Nowhere is the scarcity of land more apparent than in the West, where 39 percent of builders said lot supply was “very low” (compared with 23 percent in the South and 18 percent in both the Midwest and the Northeast). But when specifically referring to premium “Class A” lots, builders from coast to coast reported widespread shortages.
“Here in Northeast Ohio, the supply of ‘A’ lots has really dwindled,” said Bill Sanderson, vice president of construction and land for Knez Homes, a Cleveland-area custom home building company. “A few spots are available for redevelopment, but that process takes time, and there still isn’t a ton of [land].”
Sanderson, who also serves as president of the Ohio Home Builders Association, says that many builders have little choice but to look farther and farther out into the suburbs, where the prices need to be highly competitive to entice enough buyers. “In those secondary locations, increased entitlement time and more regulations, including environmental and other issues, mean that lots are not coming online as quickly as planned,” he explained.

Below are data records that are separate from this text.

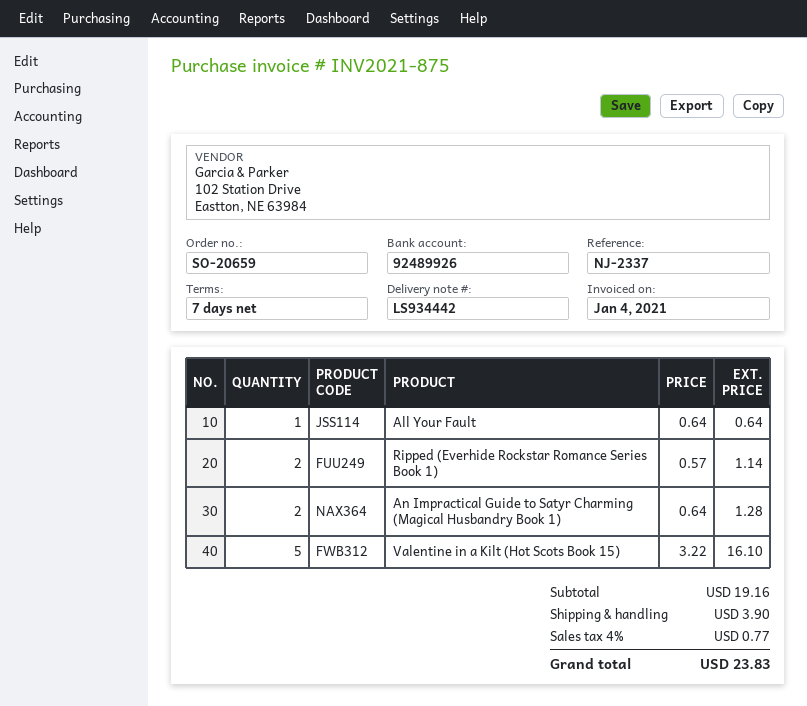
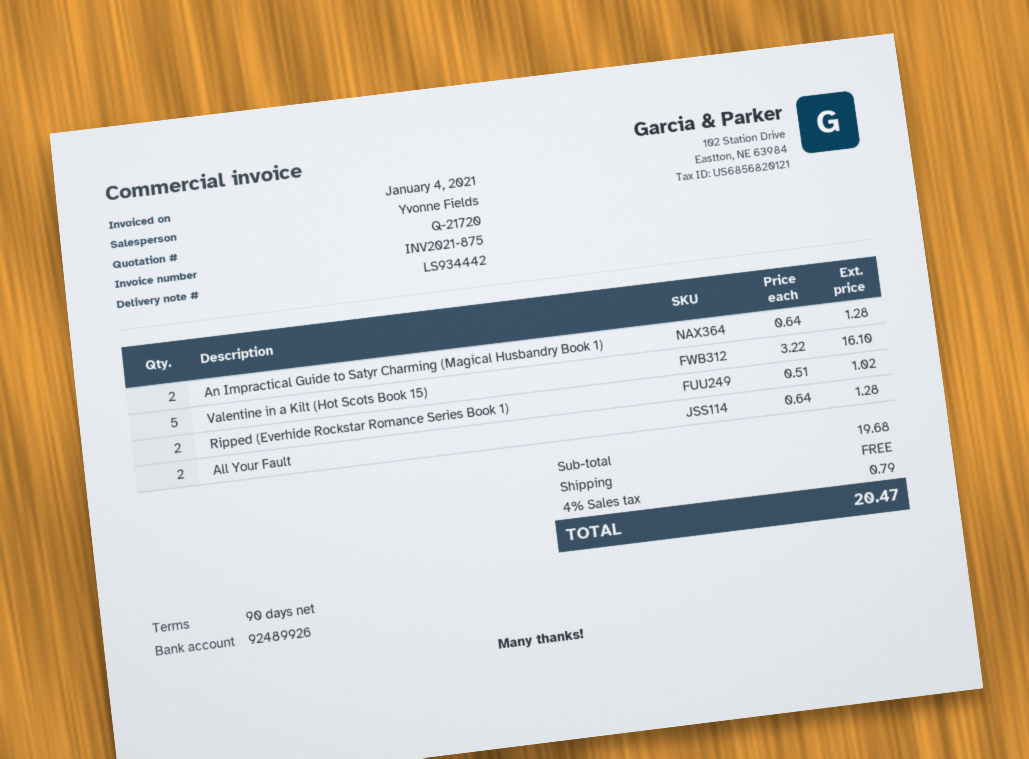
payment terms: 7 days -> 90 days
All Your Fault: 1 x 0.64 = 0.64 -> 2 x 0.64 = 1.28
Ripped (Everhide Rockstar Romance Series Book 1): 2 x 0.57 = 1.14 -> 2 x 0.51 = 1.02
subtotal: 19.16 -> 19.68
shipping: 3.90 -> 0.00
tax: 4% = 0.77 -> 4% = 0.79
total: 23.83 -> 20.47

Lot shortages were also reported somewhat more often by larger home builders. Overall, 70 percent of builders with more than 100 starts reported a low or very-low supply of lots, compared with 65 percent for builders with six to 99 starts, and 62 percent of builders with fewer than six starts.
Housing Market Snapshot
According to the NAHB/Wells Fargo Housing Index, builder confidence was unchanged in May at 58. April new-home sales jumped 16.6 percent from March to an annual rate of 619,000, and housing starts also increased, 6.6 percent during the same period to an annual rate of 1.17 million. Remodeling spending in April fell 3.2 percent to $142.2 billion.